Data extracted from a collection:
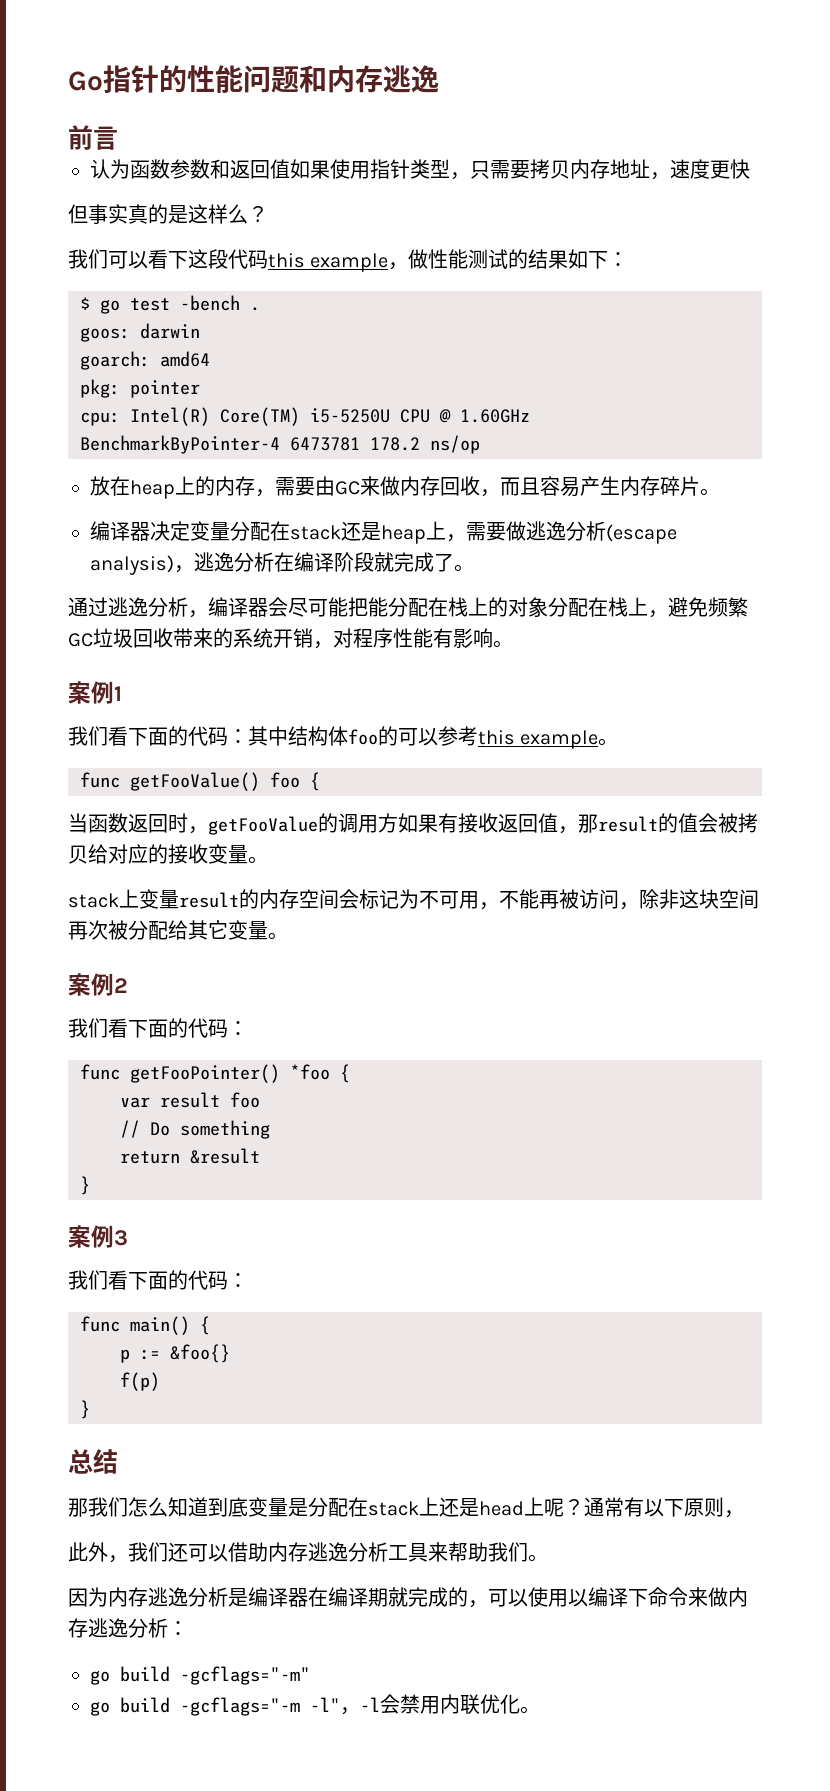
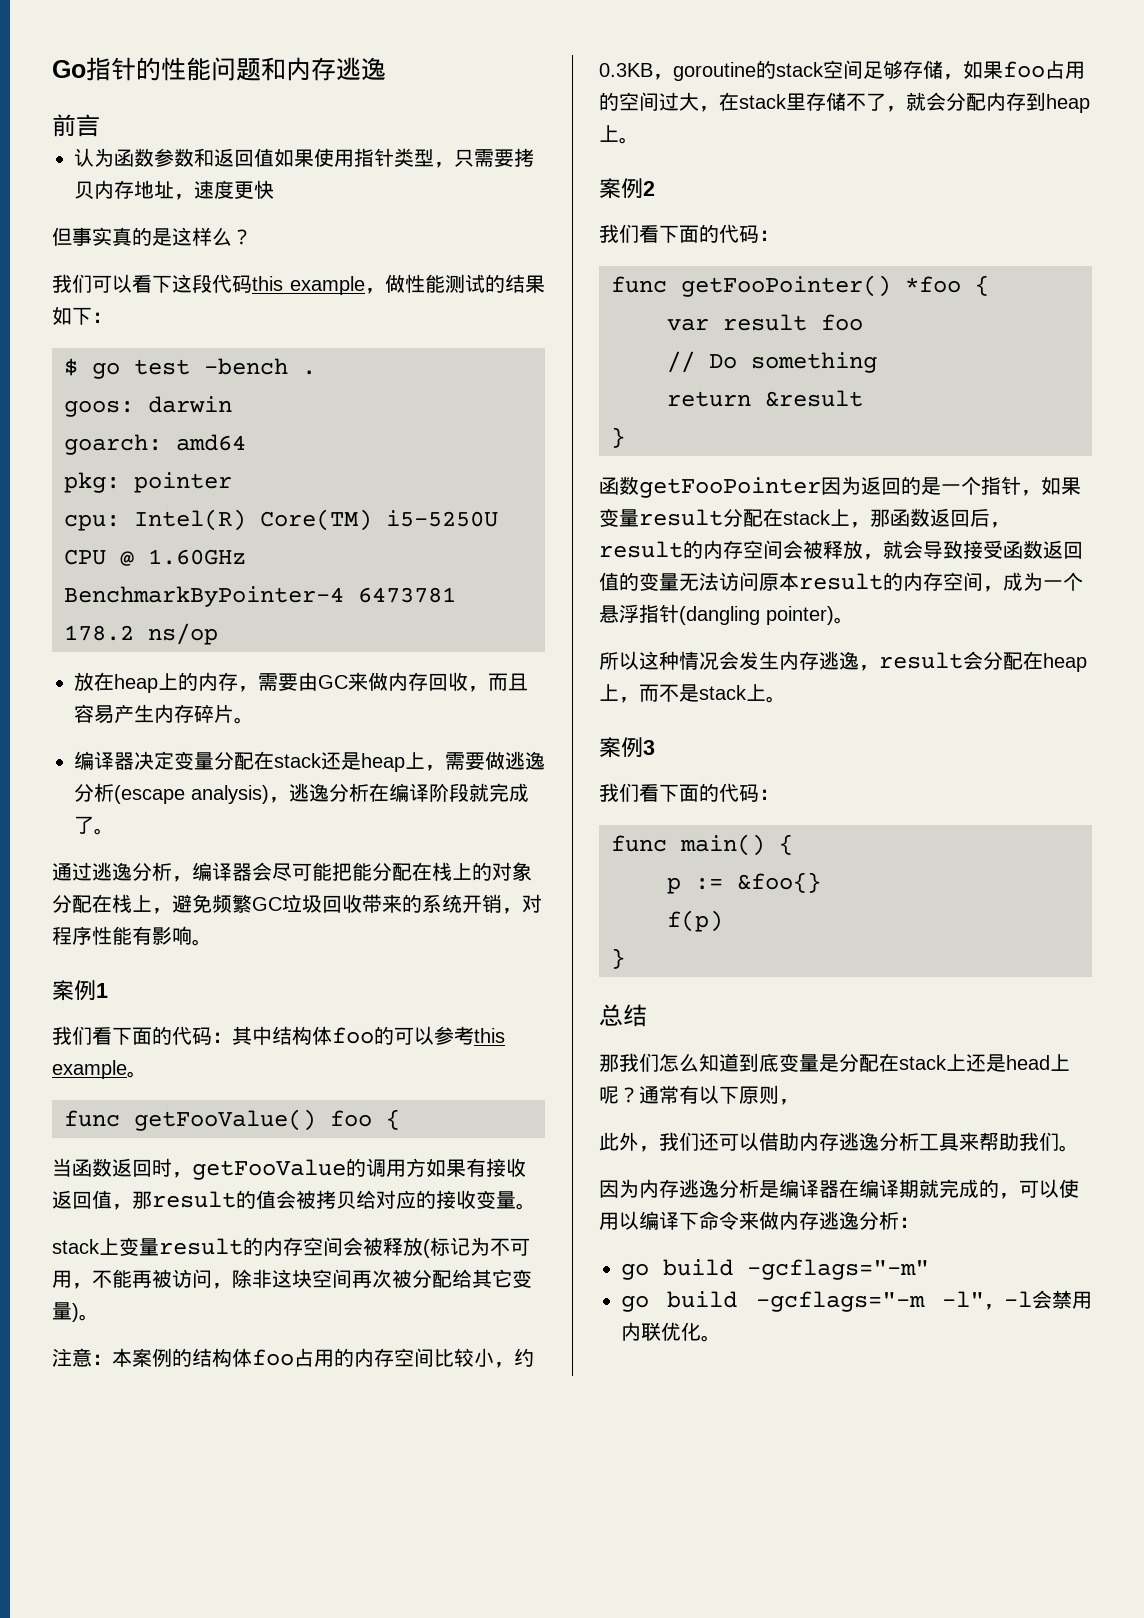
(359, 899) none -> [363,1237,430,1258] 被释放(
(268, 930) none -> [72,1303,99,1322] [52,1348,534,1368] [599,60,1085,81] [599,92,1090,113] [599,125,619,142] )。 // 注意：本案例的结构体foo占用的内存空间比较小，约0.3KB，goroutine的stack空间足够存储，如果foo占用的空间过大，在stack里存储不了，就会分配内存到heap上
(90, 1185) none -> [599,476,1081,498] [599,508,1010,528] [599,540,1083,560] [599,572,1083,592] [599,604,854,625] [599,651,1087,672] [599,684,786,703] // 函数getFooPointer因为返回的是一个指针，如果变量result分配在stack上，那函数返回后，result的内存空间会被释放，就会导致接受函数返回值的变量无法访问原本result的内存空间，成为一个悬浮指针(dangling pointer)。 // 所以这种情况会发生内存逃逸，result会分配在heap上，而不是stack上。

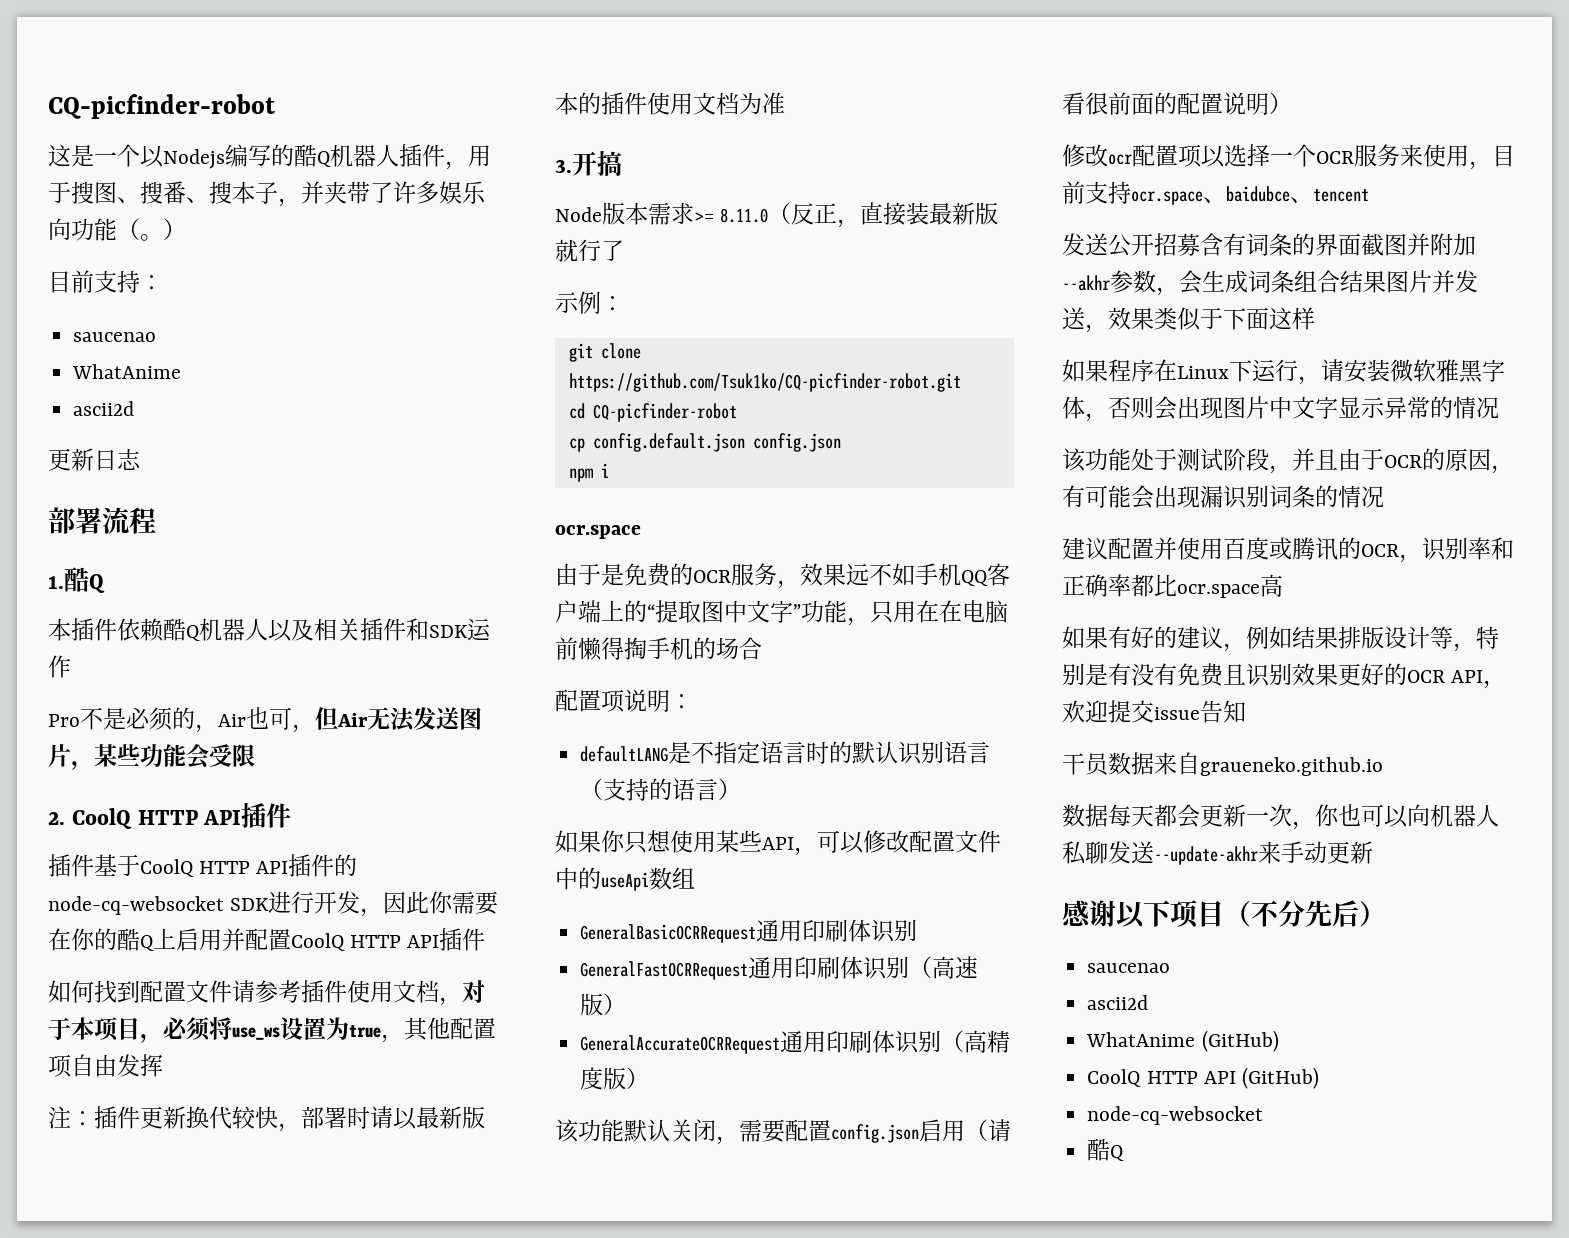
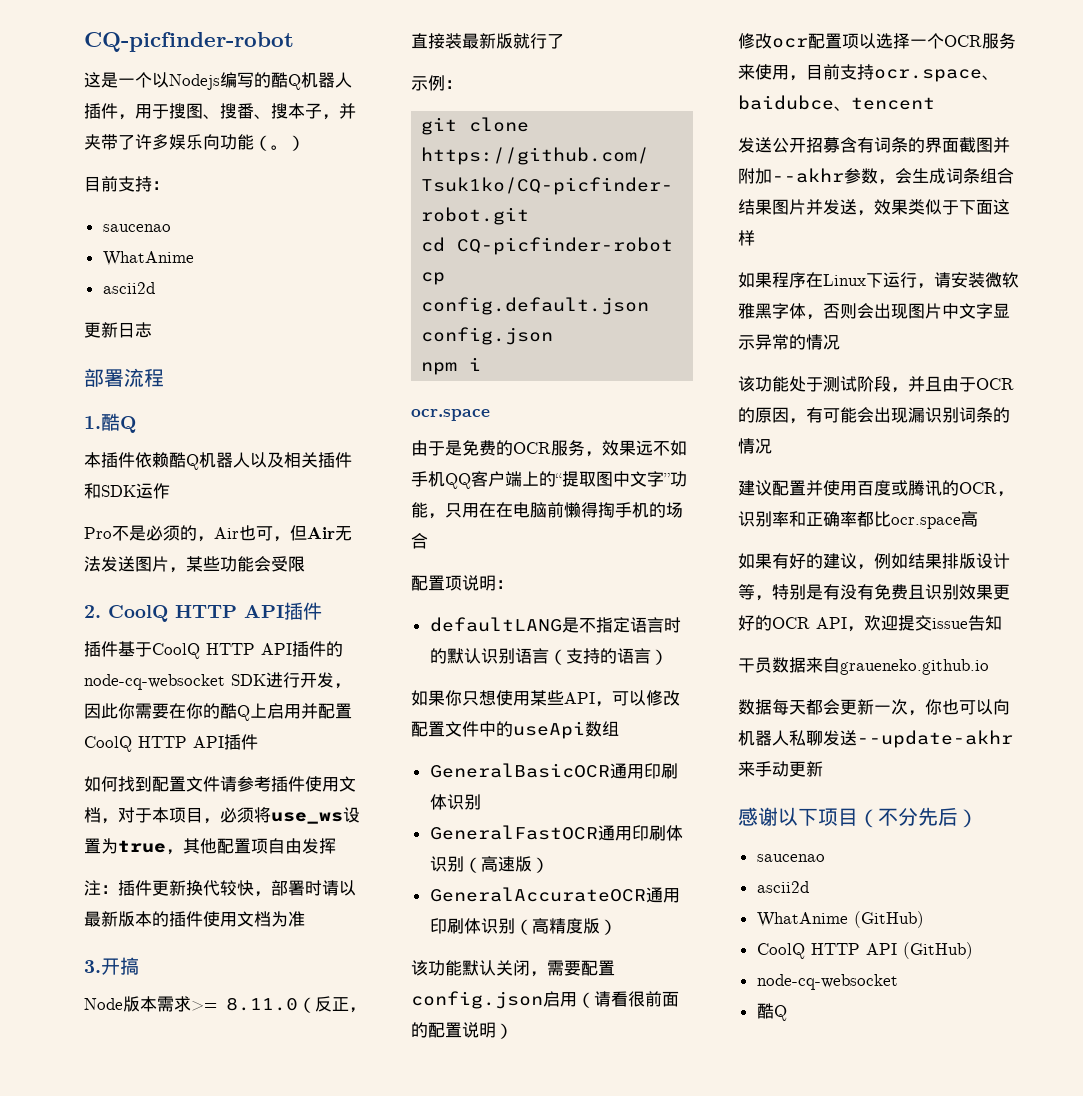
[580,924,757,943] GeneralBasicOCRRequest -> [429,763,610,778] GeneralBasicOCR
[580,961,749,980] GeneralFastOCRRequest -> [429,825,598,840] GeneralFastOCR
[580,1035,781,1054] GeneralAccurateOCRRequest -> [429,887,646,902] GeneralAccurateOCR

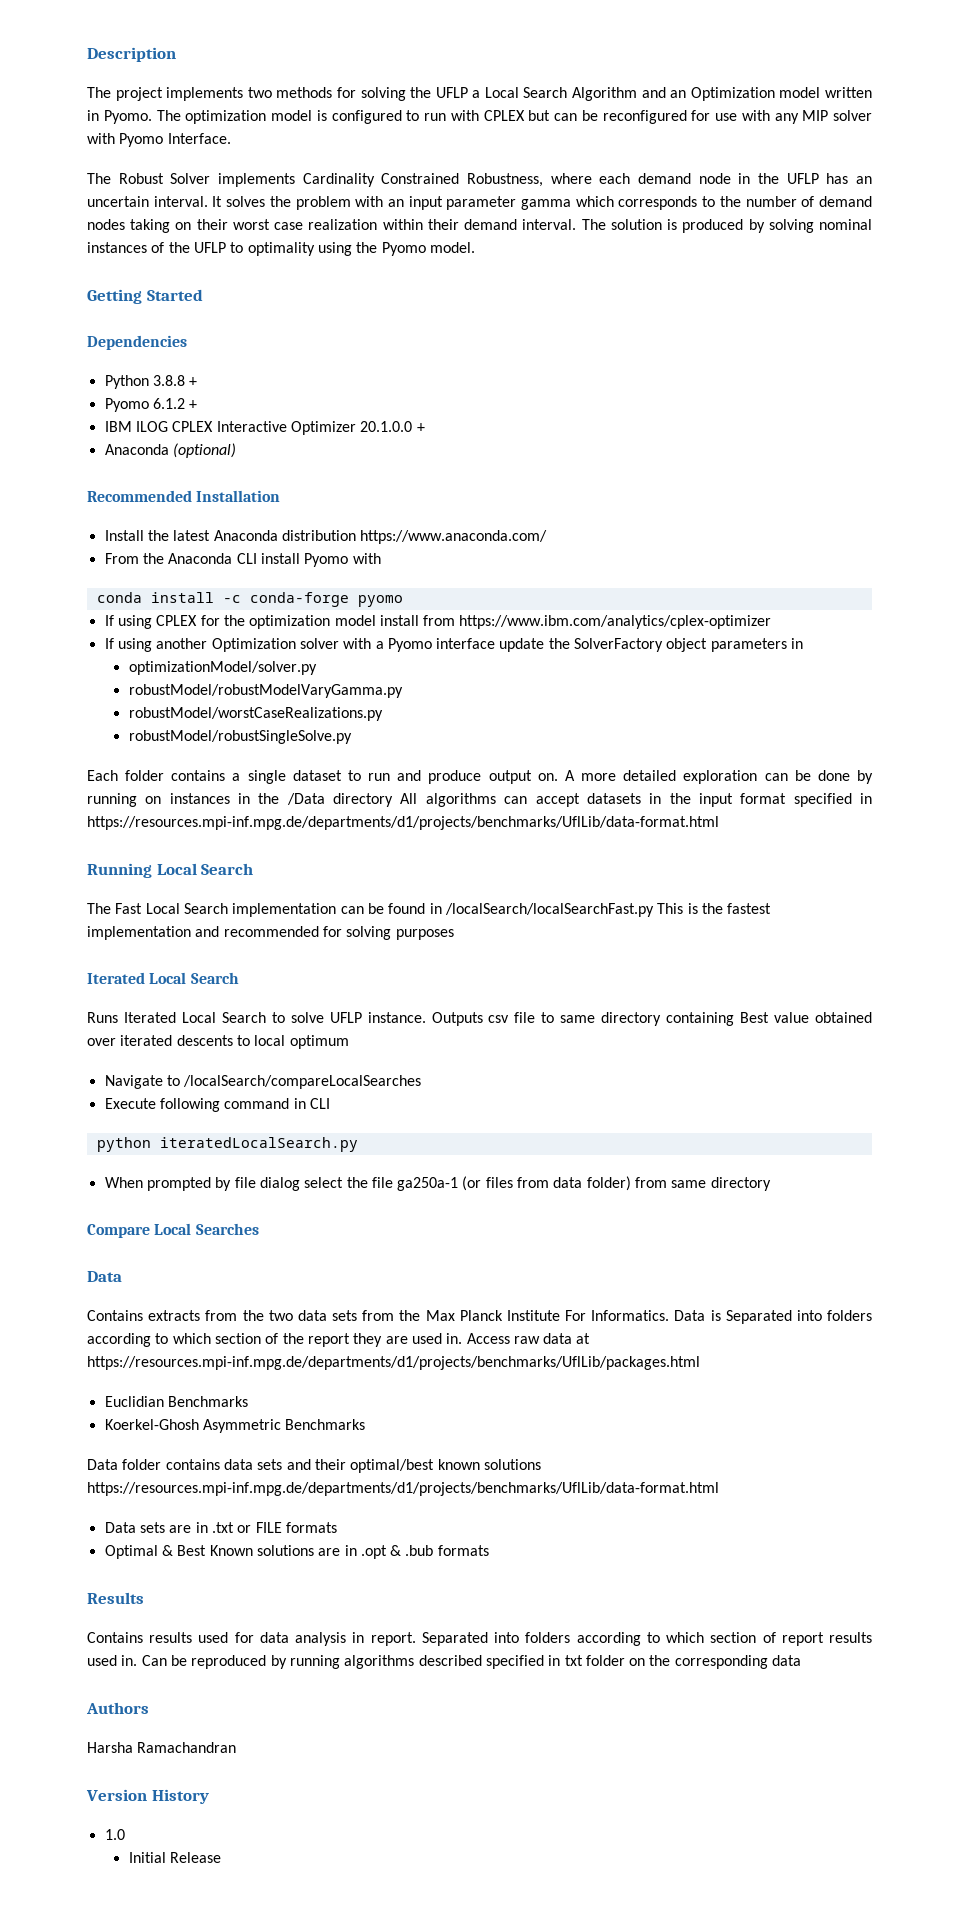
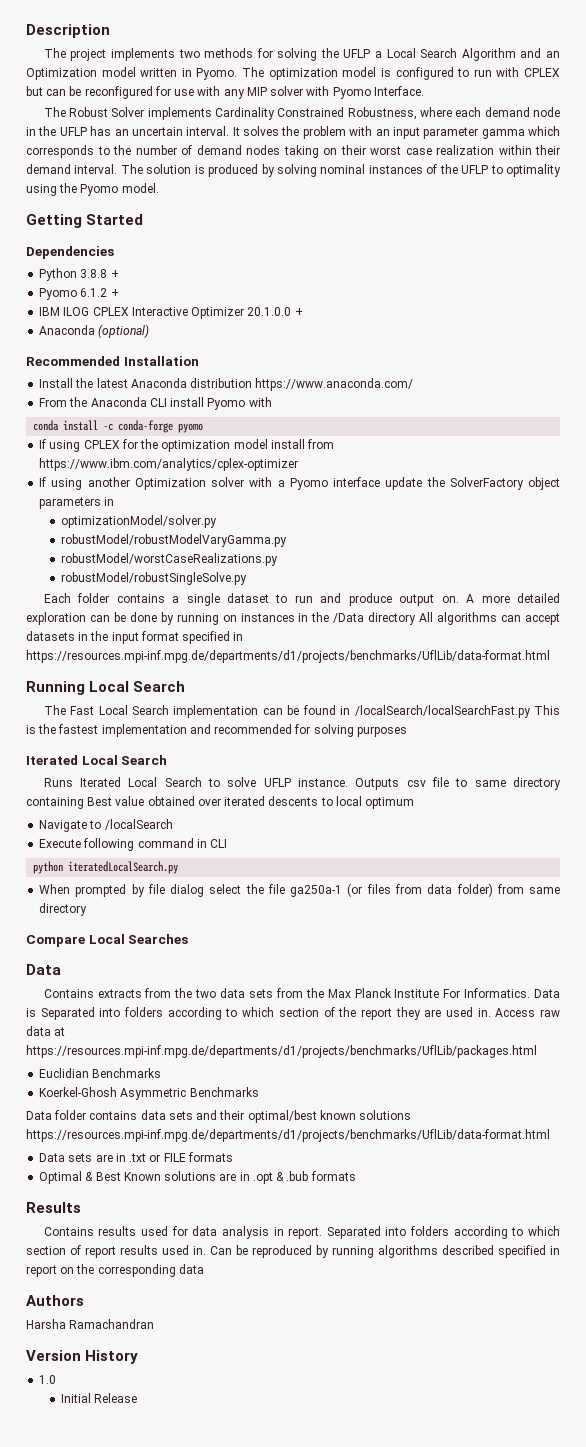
[183,1075,422,1089] /localSearch/compareLocalSearches -> [104,819,173,830] /localSearch
[564,1655,625,1666] txt folder -> [26,1265,57,1277] report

_EXERCISE AIM:_ Your copy should match the data exactly, apart from the images, which are dropped.

_SOLUTION:_
(359, 899) none -> [363,1237,430,1258] 被释放(
(268, 930) none -> [72,1303,99,1322] [52,1348,534,1368] [599,60,1085,81] [599,92,1090,113] [599,125,619,142] )。 // 注意：本案例的结构体foo占用的内存空间比较小，约0.3KB，goroutine的stack空间足够存储，如果foo占用的空间过大，在stack里存储不了，就会分配内存到heap上
(90, 1185) none -> [599,476,1081,498] [599,508,1010,528] [599,540,1083,560] [599,572,1083,592] [599,604,854,625] [599,651,1087,672] [599,684,786,703] // 函数getFooPointer因为返回的是一个指针，如果变量result分配在stack上，那函数返回后，result的内存空间会被释放，就会导致接受函数返回值的变量无法访问原本result的内存空间，成为一个悬浮指针(dangling pointer)。 // 所以这种情况会发生内存逃逸，result会分配在heap上，而不是stack上。

[580,924,757,943] GeneralBasicOCRRequest -> [429,763,610,778] GeneralBasicOCR
[580,961,749,980] GeneralFastOCRRequest -> [429,825,598,840] GeneralFastOCR
[580,1035,781,1054] GeneralAccurateOCRRequest -> [429,887,646,902] GeneralAccurateOCR

[183,1075,422,1089] /localSearch/compareLocalSearches -> [104,819,173,830] /localSearch
[564,1655,625,1666] txt folder -> [26,1265,57,1277] report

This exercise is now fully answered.